Les puissances européennes sont incapables de contourner les sanctions américaines imposées contre Téhéran après le retrait de Washington du traité nucléaire avec l’Iran, a déclaré hier le ministre iranien des Affaires étrangères, Javad Zarif.

L’Iran et six puissances mondiales ont conclu en 2015 un accord limitant sévèrement les activités nucléaires iraniennes, en échange d’un allègement des sanctions et d’une relance des relations économiques.
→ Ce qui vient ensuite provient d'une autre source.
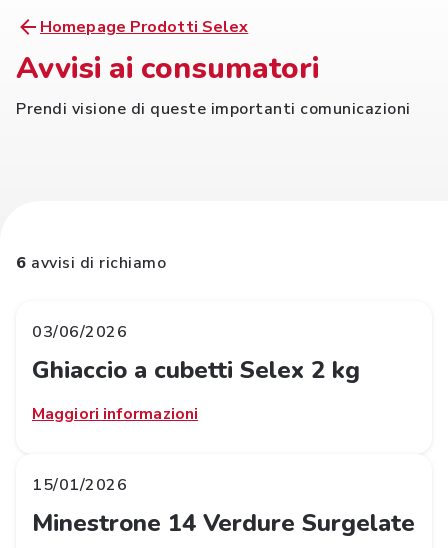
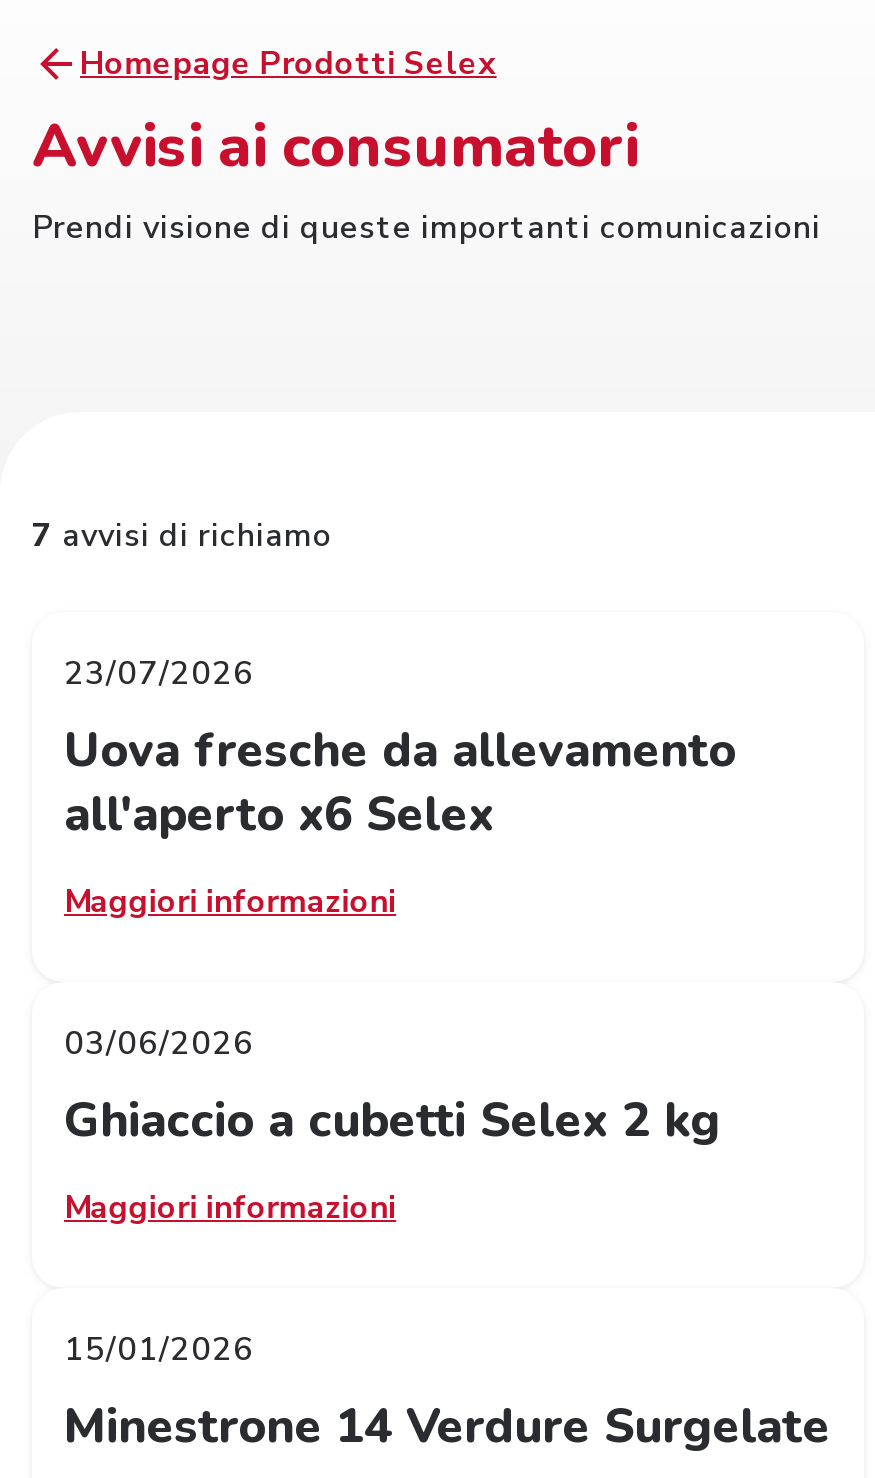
- 6 avvisi di richiamo
+ 7 avvisi di richiamo
+ 23/07/2026
+ Uova fresche da allevamento
+ all'aperto x6 Selex
+ Maggiori informazioni
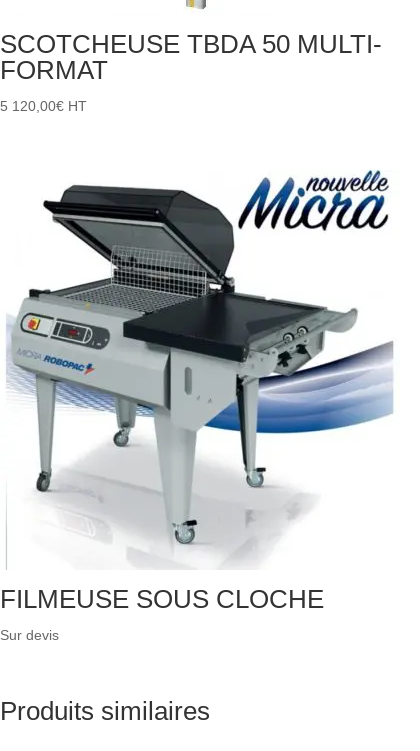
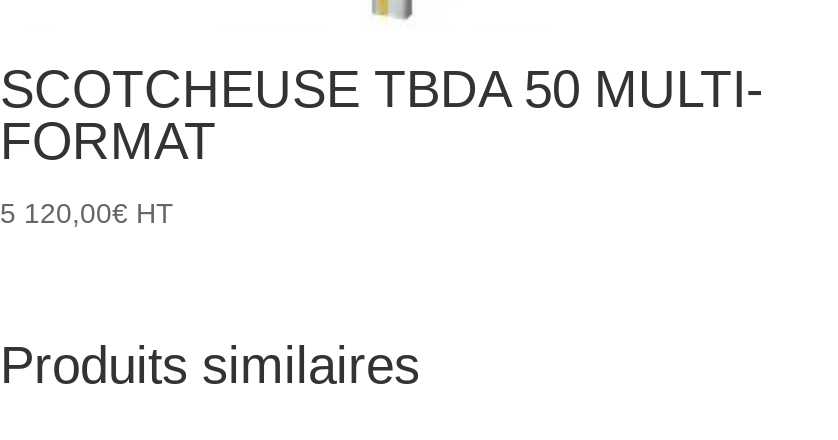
- [image]
- FILMEUSE SOUS CLOCHE
- Sur devis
Toutefois, le président Donald Trump a retiré son pays de cet accord – appelé techniquement Plan d’action global commun (PAGC) – en mai dernier, tout en réimposant des sanctions contre la République islamique. Les autres pays qui font partie de cet accord – la Grande-Bretagne, la Chine, la France, l’Allemagne et la Russie ensemble avec l’Union européenne – insistent néanmoins qu’ils restent engagés à le mettre en oeuvre. «Les Européens ont d’abord vu le PAGC comme une réalisation, mais peut-être ils n’étaient pas préparés pour ça, et certainement ils n’étaient pas capables de se lever contre les sanctions américaines», a dit Javad Zarif dans une interview accordée à Khamenei.ir, le site officiel du guide suprême, l’ayatollah Ali Khamenei.

«Nous allons continuer à faire pression sur les Européens pour qu’ils mettent en oeuvre leurs engagements. L’Europe doit savoir qu’elle ne peut pas éviter sa responsabilité par quelques déclarations et certains plans inachevés», a-t-il poursuivi. Javad Zarif, qui avait été le négociateur en chef de son pays pour cet accord nucléaire, a affirmé que malgré les pressions sur les pays européens, l’Iran «ne s’est jamais fait d’illusions». En revanche, la République islamique s’est orientée vers ses partenaires traditionnels comme la Russie et la Chine. «L’avenir de notre politique étrangères est dans cette direction là», a-t-il indiqué.